PROBLEM TO SOLVE: Two lines in the data below mark the range: the one with "SR-IOV, and SDN" and the one with "the same hardware NIC model.". Return both, along with every line between them, exactly.

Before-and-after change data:
• • • • • • •

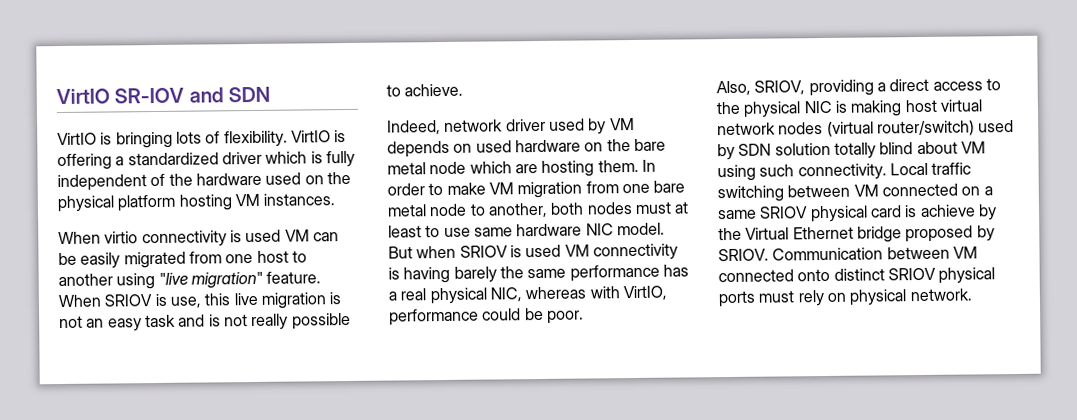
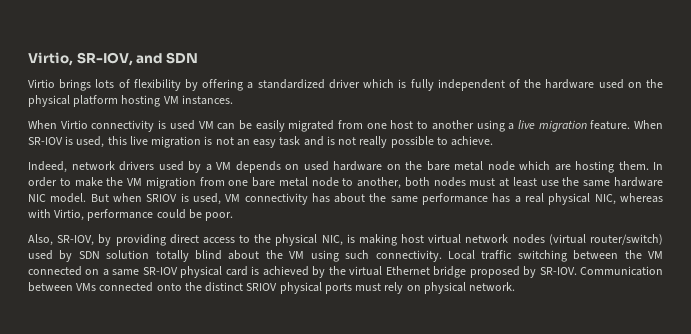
- VirtIO SR-IOV and SDN
+ Virtio, SR-IOV, and SDN
- VirtIO is bringing lots of flexibility. VirtIO is offering a standardized driver which is fully independent of the hardware used on the physical platform hosting VM instances.
+ Virtio brings lots of flexibility by offering a standardized driver which is fully independent of the hardware used on the physical platform hosting VM instances.
- When virtio connectivity is used VM can be easily migrated from one host to another using "live migration" feature. When SRIOV is use, this live migration is not an easy task and is not really possible to achieve.
+ When Virtio connectivity is used VM can be easily migrated from one host to another using a live migration feature. When SR-IOV is used, this live migration is not an easy task and is not really possible to achieve.
- Indeed, network driver used by VM depends on used hardware on the bare metal node which are hosting them.
+ Indeed, network drivers used by a VM depends on used hardware on the bare metal node which are hosting them.
- In order to make VM migration from one bare metal node to another, both nodes must at least to use same hardware NIC model.
+ In order to make the VM migration from one bare metal node to another, both nodes must at least use the same hardware NIC model.
- But when SRIOV is used VM connectivity is having barely the same performance has a real physical NIC, whereas with VirtIO, performance could be poor.
+ But when SRIOV is used, VM connectivity has about the same performance has a real physical NIC, whereas with Virtio, performance could be poor.
- Also, SRIOV, providing a direct access to the physical NIC is making host virtual network nodes (virtual router/switch) used by SDN solution totally blind about VM using such connectivity.
+ Also, SR-IOV, by providing direct access to the physical NIC, is making host virtual network nodes (virtual router/switch) used by SDN solution totally blind about the VM using such connectivity.
- Local traffic switching between VM connected on a same SRIOV physical card is achieve by the Virtual Ethernet bridge proposed by SRIOV.
+ Local traffic switching between the VM connected on a same SR-IOV physical card is achieved by the virtual Ethernet bridge proposed by SR-IOV.
- Communication between VM connected onto distinct SRIOV physical ports must rely on physical network.
+ Communication between VMs connected onto the distinct SRIOV physical ports must rely on physical network.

• • • • • • •

FINAL ANSWER:
+ Virtio, SR-IOV, and SDN
- VirtIO is bringing lots of flexibility. VirtIO is offering a standardized driver which is fully independent of the hardware used on the physical platform hosting VM instances.
+ Virtio brings lots of flexibility by offering a standardized driver which is fully independent of the hardware used on the physical platform hosting VM instances.
- When virtio connectivity is used VM can be easily migrated from one host to another using "live migration" feature. When SRIOV is use, this live migration is not an easy task and is not really possible to achieve.
+ When Virtio connectivity is used VM can be easily migrated from one host to another using a live migration feature. When SR-IOV is used, this live migration is not an easy task and is not really possible to achieve.
- Indeed, network driver used by VM depends on used hardware on the bare metal node which are hosting them.
+ Indeed, network drivers used by a VM depends on used hardware on the bare metal node which are hosting them.
- In order to make VM migration from one bare metal node to another, both nodes must at least to use same hardware NIC model.
+ In order to make the VM migration from one bare metal node to another, both nodes must at least use the same hardware NIC model.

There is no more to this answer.